Historical (left) and future (right) changes in the aspen–birch forest (ABF) and broad-leaved Korean pine forest (KF) of northeastern China. Left, Historical changes of broad-leaved Korean pine and aspen–birch forests from 1949 to 1997 (Yao and Man 2004). Right, Future changes in broadleaf forests, including aspen–birch forest, and coniferous forests, including broad-leaved Korean pine forest, in the next 100 years due to global warming and alteration in precipitation patterns (Cheng and Yan 2008). Broadleaf forests include Populus sp., Betula platyphylla, Quercus mongolica, Tilia, Fraxinus mandschurica, and Ulmus japonica, while coniferous forests include Abies, Picea, Pinus sp., and Larix gmelinii

5 Conclusions

Aspen–birch forests tend to sequestrate more SOC with slight changes in total N concentration compared to broad-leaved Korean pine forests. Moreover, aspen–birch forests have significantly higher SOC in the slow fractions (SA and EO) and higher N in the sensitive fractions (PTO and SBO) compared to broad-leaved Korean pine forests.
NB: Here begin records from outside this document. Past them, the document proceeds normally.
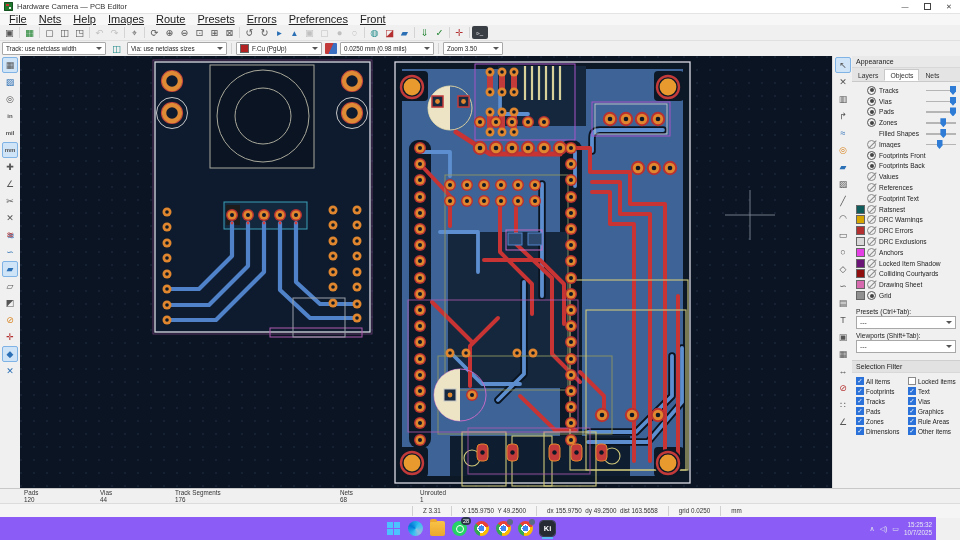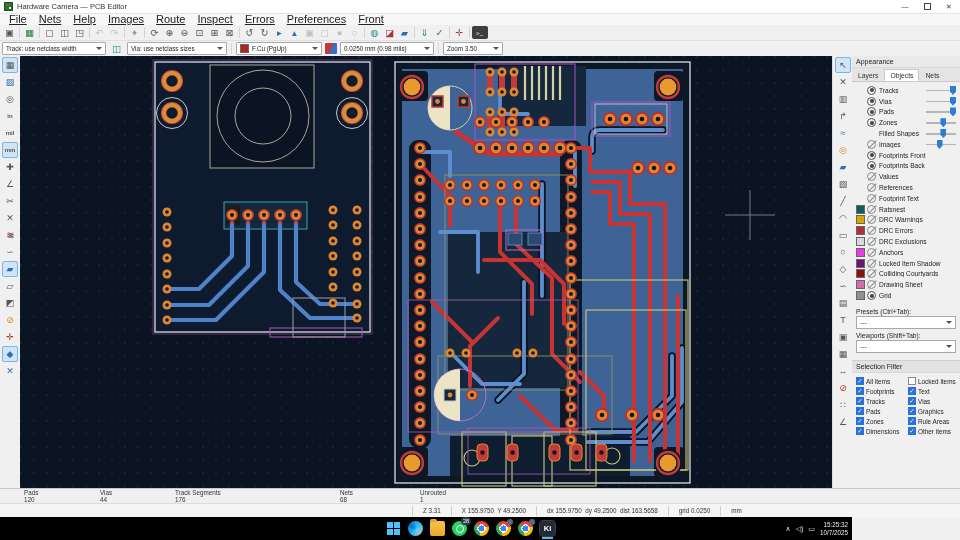--- a/index.html
+++ b/index.html
@@ -96,21 +96,21 @@
   
   .status1{position:absolute;left:0;top:488px;width:960px;height:15px;background:#f0f0f0;
     border-top:1px solid #c8c8c8;display:flex;padding-left:24px;box-sizing:border-box;}
   .sfield{display:flex;flex-direction:column;justify-content:center;}
   .sfield .lab{font-size:6.3px;color:#333;line-height:7px;}
   .sfield .val{font-size:6.3px;color:#333;line-height:7px;}
   .status2{position:absolute;left:0;top:503px;width:960px;height:14px;background:#f5f5f5;
     border-top:1px solid #dcdcdc;display:flex;align-items:center;font-size:6.3px;color:#333;}
   .s2item{padding:0 10px;border-left:1px solid #d0d0d0;height:10px;line-height:10px;white-space:pre;}
   
-  .taskbar{position:absolute;left:0;top:517px;width:852px;height:23px;background:#000000;}
+  .taskbar{position:absolute;left:0;top:517px;width:936px;height:23px;background:#8b5cf6;}
   .tapps{position:absolute;left:386px;top:0;height:23px;display:flex;align-items:center;gap:7px;}
   .ticon{width:15px;height:15px;border-radius:3px;position:relative;flex:none;}
   .t-start{background:
     linear-gradient(#4cc2ff,#4cc2ff) 1px 1px/6px 6px no-repeat,
     linear-gradient(#4cc2ff,#4cc2ff) 8px 1px/6px 6px no-repeat,
     linear-gradient(#4cc2ff,#4cc2ff) 1px 8px/6px 6px no-repeat,
     linear-gradient(#4cc2ff,#4cc2ff) 8px 8px/6px 6px no-repeat;}
   .t-edge{border-radius:50%;background:conic-gradient(from 200deg,#35c1f1,#0078d7,#35c1f1,#9bd 300deg,#35c1f1);}
   .t-folder{background:linear-gradient(#f8c347,#eca72c);border-radius:2px;}
   .t-folder::before{content:"";position:absolute;left:0;top:-2px;width:7px;height:3px;
@@ -146,21 +146,21 @@
       <span class="winbtn close">✕</span>
     </span>
   </div>
 
   <div class="menubar">
     <span class="menu-item">File</span>
     <span class="menu-item">Nets</span>
     <span class="menu-item">Help</span>
     <span class="menu-item">Images</span>
     <span class="menu-item">Route</span>
-    <span class="menu-item">Inspect</span>
+    <span class="menu-item">Presets</span>
     <span class="menu-item">Errors</span>
     <span class="menu-item">Preferences</span>
     <span class="menu-item">Front</span>
   </div>
 
   <div class="toolbar">
     <span class="tbtn">▣</span>
     <span class="tsep"></span>
     <span class="tbtn green">▦</span>
     <span class="tsep"></span>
The underlying reason should be related to the forest-specific differences in returning litter quantity, litter quality, and microbial activity. Functional group traits and soil mineral features, rather than elemental position on the surface of soil particles, possibly contribute to forest-dependent variations in soil C and N dynamics. Both historical data and future climate modeling indicate that broadleaf forests, including aspen–birch forests, will become predominant in northeastern China. Similar to the much higher biomass C sequestration in aspen–birch forests, our findings indicate that future studies need to pay more attention to SOC sequestration.